What the exercise asks >>
Would you please give the entries again word for word, with no images in your copy?

Data shown >>

##########

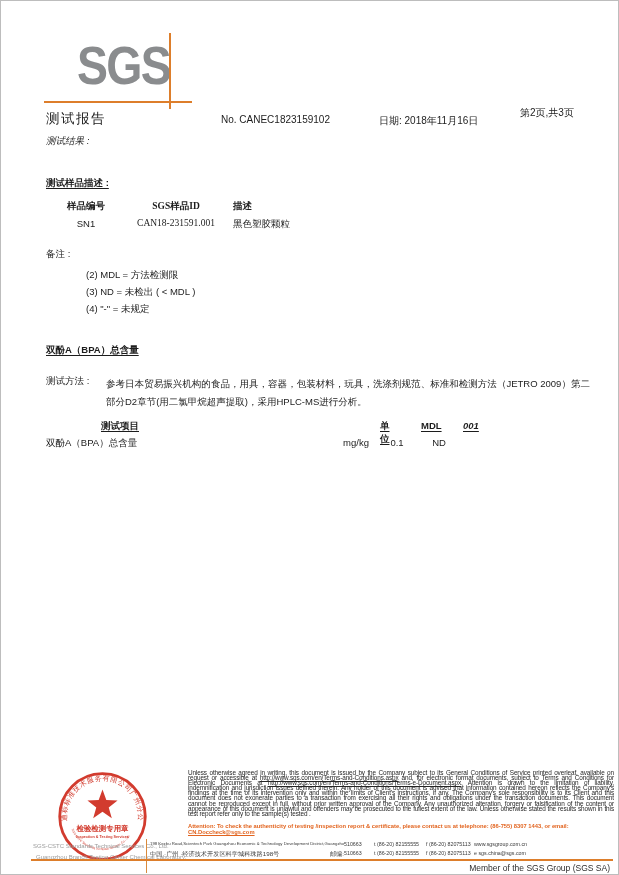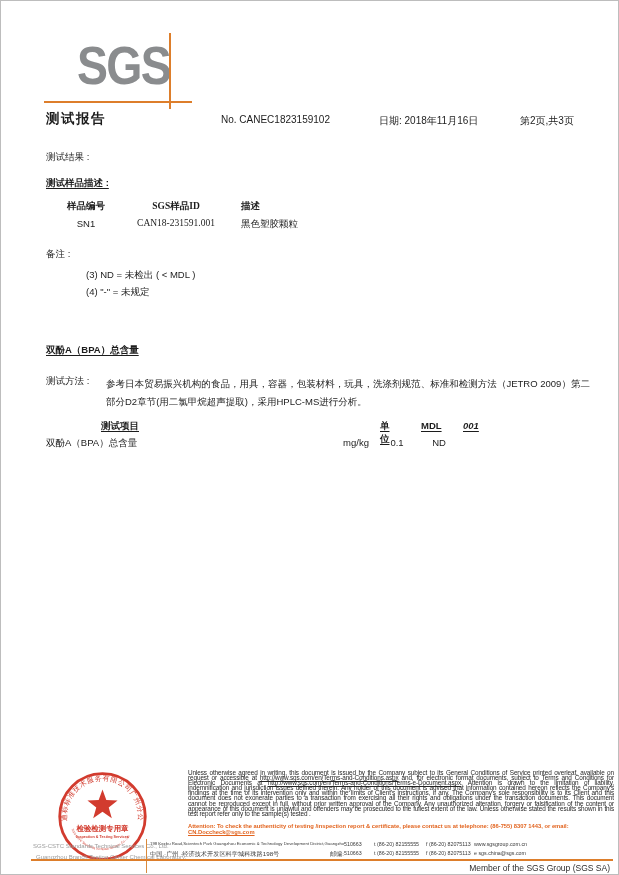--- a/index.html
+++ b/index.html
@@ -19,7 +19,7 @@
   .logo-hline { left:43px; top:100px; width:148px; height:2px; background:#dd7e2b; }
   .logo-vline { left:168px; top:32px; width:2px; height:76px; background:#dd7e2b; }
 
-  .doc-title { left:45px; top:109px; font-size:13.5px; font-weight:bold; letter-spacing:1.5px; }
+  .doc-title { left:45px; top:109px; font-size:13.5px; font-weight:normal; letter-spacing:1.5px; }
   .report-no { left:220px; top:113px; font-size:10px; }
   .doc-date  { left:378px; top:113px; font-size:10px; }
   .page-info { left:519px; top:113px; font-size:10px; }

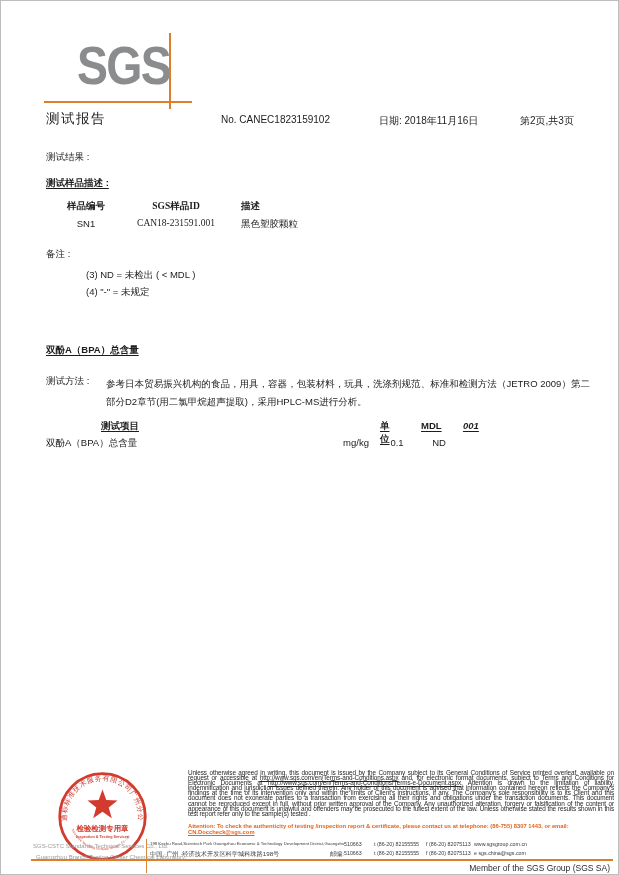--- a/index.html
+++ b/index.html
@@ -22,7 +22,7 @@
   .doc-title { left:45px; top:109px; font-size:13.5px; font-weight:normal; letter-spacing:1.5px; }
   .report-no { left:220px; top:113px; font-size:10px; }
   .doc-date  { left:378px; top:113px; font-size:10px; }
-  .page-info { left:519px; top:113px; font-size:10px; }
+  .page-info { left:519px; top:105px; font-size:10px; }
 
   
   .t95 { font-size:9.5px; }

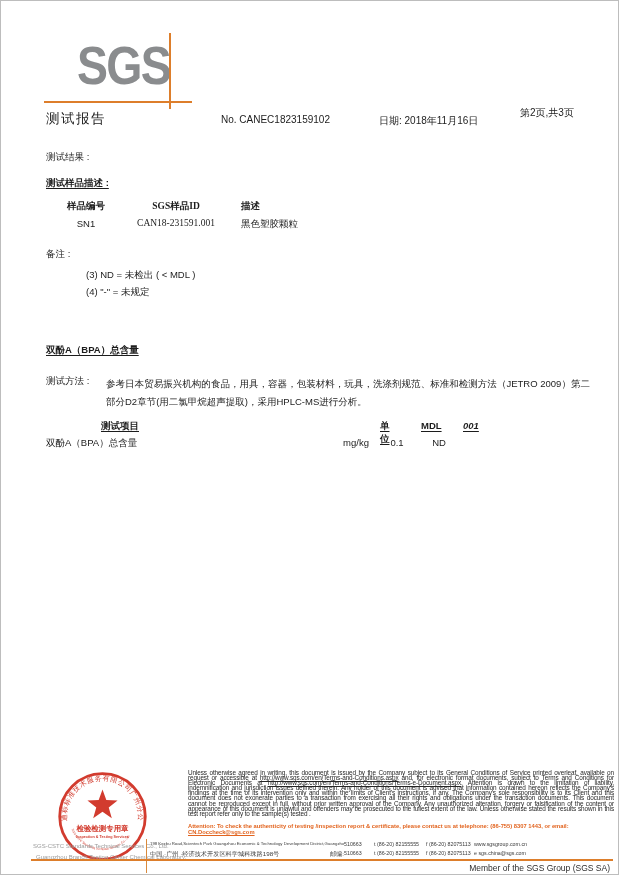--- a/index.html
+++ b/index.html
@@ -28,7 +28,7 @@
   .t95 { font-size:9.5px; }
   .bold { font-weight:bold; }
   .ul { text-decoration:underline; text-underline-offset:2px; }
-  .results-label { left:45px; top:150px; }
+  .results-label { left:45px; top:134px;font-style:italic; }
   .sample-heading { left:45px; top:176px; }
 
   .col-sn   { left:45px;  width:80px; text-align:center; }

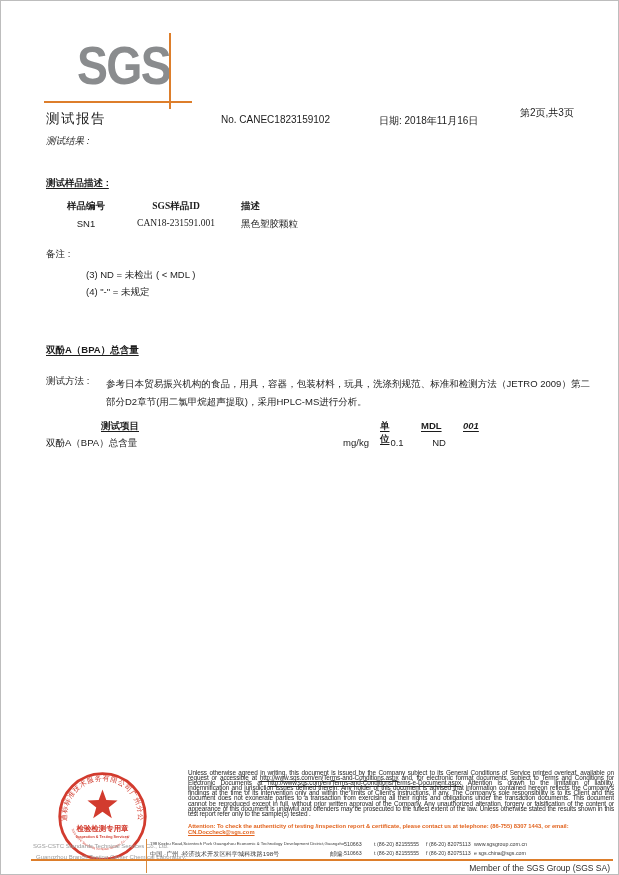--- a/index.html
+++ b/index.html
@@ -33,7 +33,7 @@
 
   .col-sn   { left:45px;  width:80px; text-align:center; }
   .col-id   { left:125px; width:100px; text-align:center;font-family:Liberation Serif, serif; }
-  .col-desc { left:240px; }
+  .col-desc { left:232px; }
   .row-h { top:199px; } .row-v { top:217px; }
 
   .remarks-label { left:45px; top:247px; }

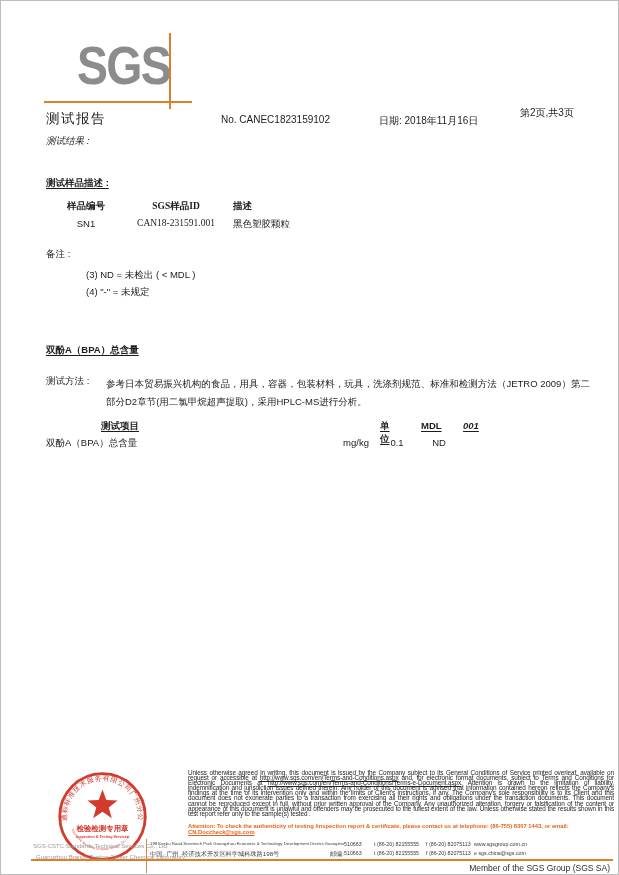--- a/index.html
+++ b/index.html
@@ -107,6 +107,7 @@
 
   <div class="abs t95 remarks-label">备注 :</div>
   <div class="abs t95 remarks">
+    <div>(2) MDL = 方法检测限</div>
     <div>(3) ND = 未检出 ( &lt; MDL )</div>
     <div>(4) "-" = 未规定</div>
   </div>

##########

Exercise response >>
--- a/index.html
+++ b/index.html
@@ -19,7 +19,7 @@
   .logo-hline { left:43px; top:100px; width:148px; height:2px; background:#dd7e2b; }
   .logo-vline { left:168px; top:32px; width:2px; height:76px; background:#dd7e2b; }
 
-  .doc-title { left:45px; top:109px; font-size:13.5px; font-weight:bold; letter-spacing:1.5px; }
+  .doc-title { left:45px; top:109px; font-size:13.5px; font-weight:normal; letter-spacing:1.5px; }
   .report-no { left:220px; top:113px; font-size:10px; }
   .doc-date  { left:378px; top:113px; font-size:10px; }
   .page-info { left:519px; top:113px; font-size:10px; }

--- a/index.html
+++ b/index.html
@@ -22,7 +22,7 @@
   .doc-title { left:45px; top:109px; font-size:13.5px; font-weight:normal; letter-spacing:1.5px; }
   .report-no { left:220px; top:113px; font-size:10px; }
   .doc-date  { left:378px; top:113px; font-size:10px; }
-  .page-info { left:519px; top:113px; font-size:10px; }
+  .page-info { left:519px; top:105px; font-size:10px; }
 
   
   .t95 { font-size:9.5px; }

--- a/index.html
+++ b/index.html
@@ -28,7 +28,7 @@
   .t95 { font-size:9.5px; }
   .bold { font-weight:bold; }
   .ul { text-decoration:underline; text-underline-offset:2px; }
-  .results-label { left:45px; top:150px; }
+  .results-label { left:45px; top:134px;font-style:italic; }
   .sample-heading { left:45px; top:176px; }
 
   .col-sn   { left:45px;  width:80px; text-align:center; }

--- a/index.html
+++ b/index.html
@@ -33,7 +33,7 @@
 
   .col-sn   { left:45px;  width:80px; text-align:center; }
   .col-id   { left:125px; width:100px; text-align:center;font-family:Liberation Serif, serif; }
-  .col-desc { left:240px; }
+  .col-desc { left:232px; }
   .row-h { top:199px; } .row-v { top:217px; }
 
   .remarks-label { left:45px; top:247px; }

--- a/index.html
+++ b/index.html
@@ -107,6 +107,7 @@
 
   <div class="abs t95 remarks-label">备注 :</div>
   <div class="abs t95 remarks">
+    <div>(2) MDL = 方法检测限</div>
     <div>(3) ND = 未检出 ( &lt; MDL )</div>
     <div>(4) "-" = 未规定</div>
   </div>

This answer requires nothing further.